Before-and-after change data
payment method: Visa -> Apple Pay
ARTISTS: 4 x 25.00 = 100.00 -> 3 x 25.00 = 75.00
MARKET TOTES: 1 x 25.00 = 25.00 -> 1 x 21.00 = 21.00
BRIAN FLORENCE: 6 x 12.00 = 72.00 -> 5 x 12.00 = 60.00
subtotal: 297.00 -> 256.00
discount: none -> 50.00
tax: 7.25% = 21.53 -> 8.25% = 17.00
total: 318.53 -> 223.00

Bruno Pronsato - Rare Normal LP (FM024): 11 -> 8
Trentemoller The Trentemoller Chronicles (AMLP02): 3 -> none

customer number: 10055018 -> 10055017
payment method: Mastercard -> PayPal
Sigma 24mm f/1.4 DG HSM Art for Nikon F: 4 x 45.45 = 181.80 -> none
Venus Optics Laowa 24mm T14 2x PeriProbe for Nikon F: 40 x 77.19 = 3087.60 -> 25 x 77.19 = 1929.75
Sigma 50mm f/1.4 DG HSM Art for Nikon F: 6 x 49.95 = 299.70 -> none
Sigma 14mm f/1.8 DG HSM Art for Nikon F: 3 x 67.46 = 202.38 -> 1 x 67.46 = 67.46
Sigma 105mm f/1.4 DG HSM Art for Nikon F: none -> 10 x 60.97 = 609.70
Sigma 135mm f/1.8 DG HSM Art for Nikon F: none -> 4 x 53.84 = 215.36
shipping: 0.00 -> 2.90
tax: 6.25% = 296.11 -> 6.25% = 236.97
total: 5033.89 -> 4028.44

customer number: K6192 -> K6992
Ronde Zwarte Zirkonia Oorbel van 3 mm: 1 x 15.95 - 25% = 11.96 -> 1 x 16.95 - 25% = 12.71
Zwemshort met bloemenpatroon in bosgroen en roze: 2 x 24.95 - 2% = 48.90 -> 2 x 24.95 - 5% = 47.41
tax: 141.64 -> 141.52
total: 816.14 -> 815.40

= EXERCISE REQUIREMENTS =
Make a faithful copy of every record above.

= THE COMPLETED TASK =
payment method: Visa -> Apple Pay
ARTISTS: 4 x 25.00 = 100.00 -> 3 x 25.00 = 75.00
MARKET TOTES: 1 x 25.00 = 25.00 -> 1 x 21.00 = 21.00
BRIAN FLORENCE: 6 x 12.00 = 72.00 -> 5 x 12.00 = 60.00
subtotal: 297.00 -> 256.00
discount: none -> 50.00
tax: 7.25% = 21.53 -> 8.25% = 17.00
total: 318.53 -> 223.00

Bruno Pronsato - Rare Normal LP (FM024): 11 -> 8
Trentemoller The Trentemoller Chronicles (AMLP02): 3 -> none

customer number: 10055018 -> 10055017
payment method: Mastercard -> PayPal
Sigma 24mm f/1.4 DG HSM Art for Nikon F: 4 x 45.45 = 181.80 -> none
Venus Optics Laowa 24mm T14 2x PeriProbe for Nikon F: 40 x 77.19 = 3087.60 -> 25 x 77.19 = 1929.75
Sigma 50mm f/1.4 DG HSM Art for Nikon F: 6 x 49.95 = 299.70 -> none
Sigma 14mm f/1.8 DG HSM Art for Nikon F: 3 x 67.46 = 202.38 -> 1 x 67.46 = 67.46
Sigma 105mm f/1.4 DG HSM Art for Nikon F: none -> 10 x 60.97 = 609.70
Sigma 135mm f/1.8 DG HSM Art for Nikon F: none -> 4 x 53.84 = 215.36
shipping: 0.00 -> 2.90
tax: 6.25% = 296.11 -> 6.25% = 236.97
total: 5033.89 -> 4028.44

customer number: K6192 -> K6992
Ronde Zwarte Zirkonia Oorbel van 3 mm: 1 x 15.95 - 25% = 11.96 -> 1 x 16.95 - 25% = 12.71
Zwemshort met bloemenpatroon in bosgroen en roze: 2 x 24.95 - 2% = 48.90 -> 2 x 24.95 - 5% = 47.41
tax: 141.64 -> 141.52
total: 816.14 -> 815.40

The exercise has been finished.